Au-delà de la maîtrise, une énergie plus vaste circulait : la joie. Une joie chevillée au corps. Présente dans le regard. Ancrée dans la posture. Inscrite dans le souffle. Elle donnait au timbre une lumière particulière, une chaleur presque tactile.
La salle vibrait au rythme de la voix du ténor, la musique circulait, communicative, portée par l’instant partagé.
Les instruments prolongeaient chaque inflexion, comme s’ils amplifiaient la pulsation intérieure du chant.
Dans une récente émission de France Culture dédiée à la musique et au cerveau, des neuroscientifiques détaillaient les réseaux neuronaux activés par les sons : mémoire, émotion, anticipation, circuits de récompense. Ils décrivaient cette mise en fête des sens, ces décharges de dopamine, messagère du plaisir et de l’élan, qui tissent un lien invisible entre l’écoute et le mouvement.
Ces mécanismes trouvaient en Roberto Alagna une incarnation visible. La joie du chanteur devenait énergie collective. Les neurones miroirs entraient dans la danse. Le cerveau écoutait. Le corps répondait. Le cœur suivait.
La voix agit comme un pont archaïque. Avant les mots, avant l’analyse, le timbre touche. Il rappelle l’enfance, la première reconnaissance d’une présence rassurante dans un son, convoquant ainsi la mémoire profonde.
Chez Roberto Alagna, cette dimension se déploie avec une ferveur solaire, les notes caressent l’air.
Soutenues par la guitare, l’accordéon et les percussions, elles dessinent un paysage sonore à la fois pur et rayonnant.
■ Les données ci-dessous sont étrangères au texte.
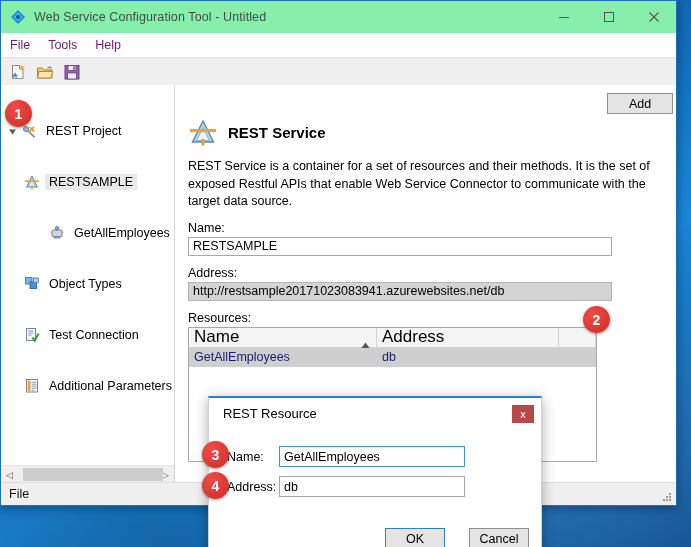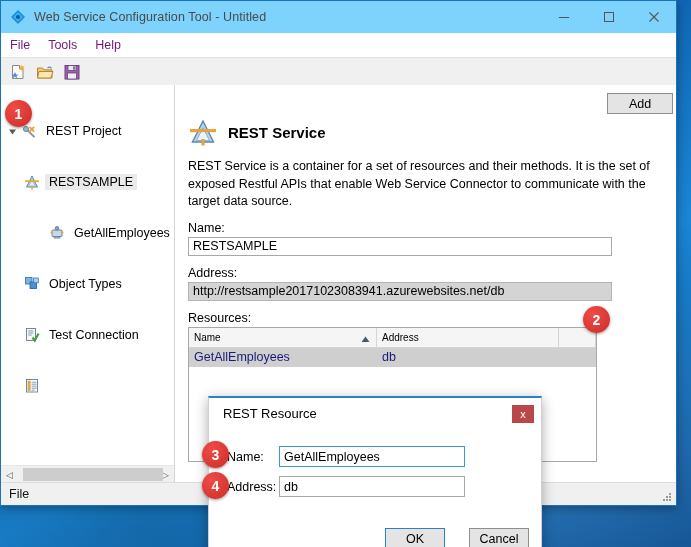--- a/index.html
+++ b/index.html
@@ -22,7 +22,7 @@
     background:#fff;border:1px solid #1a72bb;box-sizing:border-box;
     box-shadow:0 2px 10px rgba(0,0,0,.35);
   }
-  .titlebar{height:32px;background:#7dd3fc;display:flex;align-items:center;position:relative;}
+  .titlebar{height:32px;background:#86efac;display:flex;align-items:center;position:relative;}
   .app-icon{width:16px;height:16px;margin-left:9px;margin-right:8px;position:relative;flex:none;}
   .app-icon svg{display:block;}
   .title-text{font-size:12.5px;color:#4a4a4a;letter-spacing:.1px;}

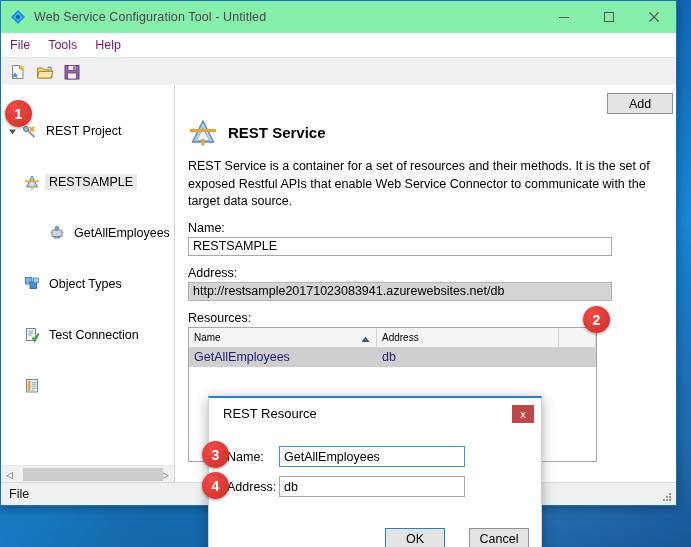--- a/index.html
+++ b/index.html
@@ -66,7 +66,7 @@
   .txtbox.readonly{background:#d4d4d4;border:1px solid #b4b4b4;}
   
   .grid-wrap{margin:2px 0 0 13px;width:409px;height:135px;border:1px solid #a8a8a8;background:#fff;box-sizing:border-box;position:relative;}
-  .grid-head{display:flex;height:19px;background:#f5f5f5;border-bottom:1px solid #d4d4d4;font-size:10px;}
+  .grid-head{display:flex;height:19px;background:#f5f5f5;border-bottom:1px solid #d4d4d4;font-size:17px;}
   .gh{display:flex;align-items:center;padding-left:5px;border-right:1px solid #d4d4d4;box-sizing:border-box;position:relative;}
   .gh.c1{width:188px;}
   .gh.c2{width:182px;}

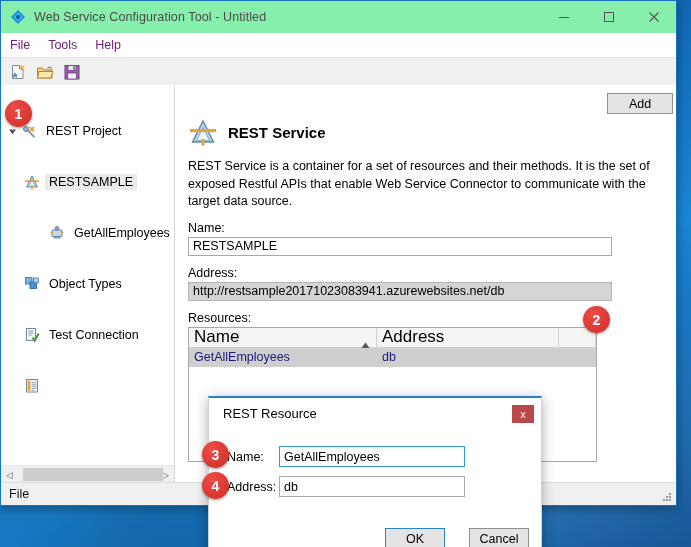--- a/index.html
+++ b/index.html
@@ -254,6 +254,7 @@
               <path d="M7.6 4.2h5M7.6 6.2h5M7.6 8.2h5M7.6 10.2h5M7.6 12.2h3" stroke="#7b93ab" stroke-width=".9"></path>
             </svg>
           </span>
+          <span class="tlabel">Additional Parameters</span>
         </div>
       </div>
La scène devient espace de célébration.
Puis survient un moment suspendu : sa fille de douze ans rejoint la scène. Les voix s’unissent en un duo joyeux et chaleureux. La générosité du geste, la chaleur humaine et l’authenticité comblent la salle.
La musique révèle ici sa puissance première : créer du lien, transformer l’air en émotion partagée, faire du cerveau un lieu d’éveil et du corps un lieu de résonance.
À la fin du spectacle, des fragments d’airs italiens continuent de résonner.
Le chanteur, entouré de ses musiciens, avait semé cette invitation : garder la musique vivante, la laisser continuer en nous.
Le concert trouve là son second souffle et prolonge la fête. La joie poursuit sa route de cœur en cœur, et chacun garde en soi un écho, un vibrato suspendu, fidèle et léger.